[Edit difference data]
######
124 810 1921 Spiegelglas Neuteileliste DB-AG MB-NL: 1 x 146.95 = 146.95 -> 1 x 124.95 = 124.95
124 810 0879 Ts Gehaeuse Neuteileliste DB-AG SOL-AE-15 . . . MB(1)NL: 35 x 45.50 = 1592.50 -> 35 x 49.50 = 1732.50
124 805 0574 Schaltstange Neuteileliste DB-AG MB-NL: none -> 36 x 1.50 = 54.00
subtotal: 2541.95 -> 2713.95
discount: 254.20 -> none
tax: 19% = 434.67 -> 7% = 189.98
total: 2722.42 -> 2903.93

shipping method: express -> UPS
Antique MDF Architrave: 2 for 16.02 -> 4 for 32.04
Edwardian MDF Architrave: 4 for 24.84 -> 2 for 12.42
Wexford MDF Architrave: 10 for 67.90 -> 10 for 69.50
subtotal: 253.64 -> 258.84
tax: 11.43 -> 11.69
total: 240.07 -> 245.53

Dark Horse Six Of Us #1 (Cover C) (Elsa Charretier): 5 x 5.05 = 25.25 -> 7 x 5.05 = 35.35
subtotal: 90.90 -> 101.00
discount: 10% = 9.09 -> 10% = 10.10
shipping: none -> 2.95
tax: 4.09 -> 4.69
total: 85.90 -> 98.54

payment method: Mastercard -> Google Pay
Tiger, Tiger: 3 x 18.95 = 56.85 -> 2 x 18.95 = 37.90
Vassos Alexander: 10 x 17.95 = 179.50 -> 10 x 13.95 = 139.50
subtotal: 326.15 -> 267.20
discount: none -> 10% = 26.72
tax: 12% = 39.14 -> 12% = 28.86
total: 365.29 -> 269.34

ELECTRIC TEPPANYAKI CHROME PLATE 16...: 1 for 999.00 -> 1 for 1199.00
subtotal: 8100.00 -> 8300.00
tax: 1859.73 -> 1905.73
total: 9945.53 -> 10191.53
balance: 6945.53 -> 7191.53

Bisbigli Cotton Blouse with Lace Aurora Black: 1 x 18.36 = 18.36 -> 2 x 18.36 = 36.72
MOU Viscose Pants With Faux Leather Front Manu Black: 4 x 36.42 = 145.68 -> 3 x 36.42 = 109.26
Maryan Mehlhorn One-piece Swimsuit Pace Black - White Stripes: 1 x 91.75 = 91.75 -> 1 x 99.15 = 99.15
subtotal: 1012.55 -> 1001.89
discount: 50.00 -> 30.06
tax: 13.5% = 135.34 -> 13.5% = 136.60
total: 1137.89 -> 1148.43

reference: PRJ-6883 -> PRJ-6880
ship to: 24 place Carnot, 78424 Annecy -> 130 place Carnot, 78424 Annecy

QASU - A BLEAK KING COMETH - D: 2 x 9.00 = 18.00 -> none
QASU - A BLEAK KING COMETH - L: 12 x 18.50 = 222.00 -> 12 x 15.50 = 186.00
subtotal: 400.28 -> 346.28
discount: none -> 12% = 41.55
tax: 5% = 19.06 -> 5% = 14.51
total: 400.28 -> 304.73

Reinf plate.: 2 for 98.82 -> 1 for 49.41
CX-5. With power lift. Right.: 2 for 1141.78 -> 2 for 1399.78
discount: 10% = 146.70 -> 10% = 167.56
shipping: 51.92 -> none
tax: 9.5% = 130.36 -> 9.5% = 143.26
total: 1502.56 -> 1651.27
######
* **Problem requirements**:
Output only an exact transcription of the lines above from the one with "reference: PRJ-6883 -> PRJ-6880" up to and including the one with "total: 400.28 -> 304.73".

* **Solution for this task**:
reference: PRJ-6883 -> PRJ-6880
ship to: 24 place Carnot, 78424 Annecy -> 130 place Carnot, 78424 Annecy

QASU - A BLEAK KING COMETH - D: 2 x 9.00 = 18.00 -> none
QASU - A BLEAK KING COMETH - L: 12 x 18.50 = 222.00 -> 12 x 15.50 = 186.00
subtotal: 400.28 -> 346.28
discount: none -> 12% = 41.55
tax: 5% = 19.06 -> 5% = 14.51
total: 400.28 -> 304.73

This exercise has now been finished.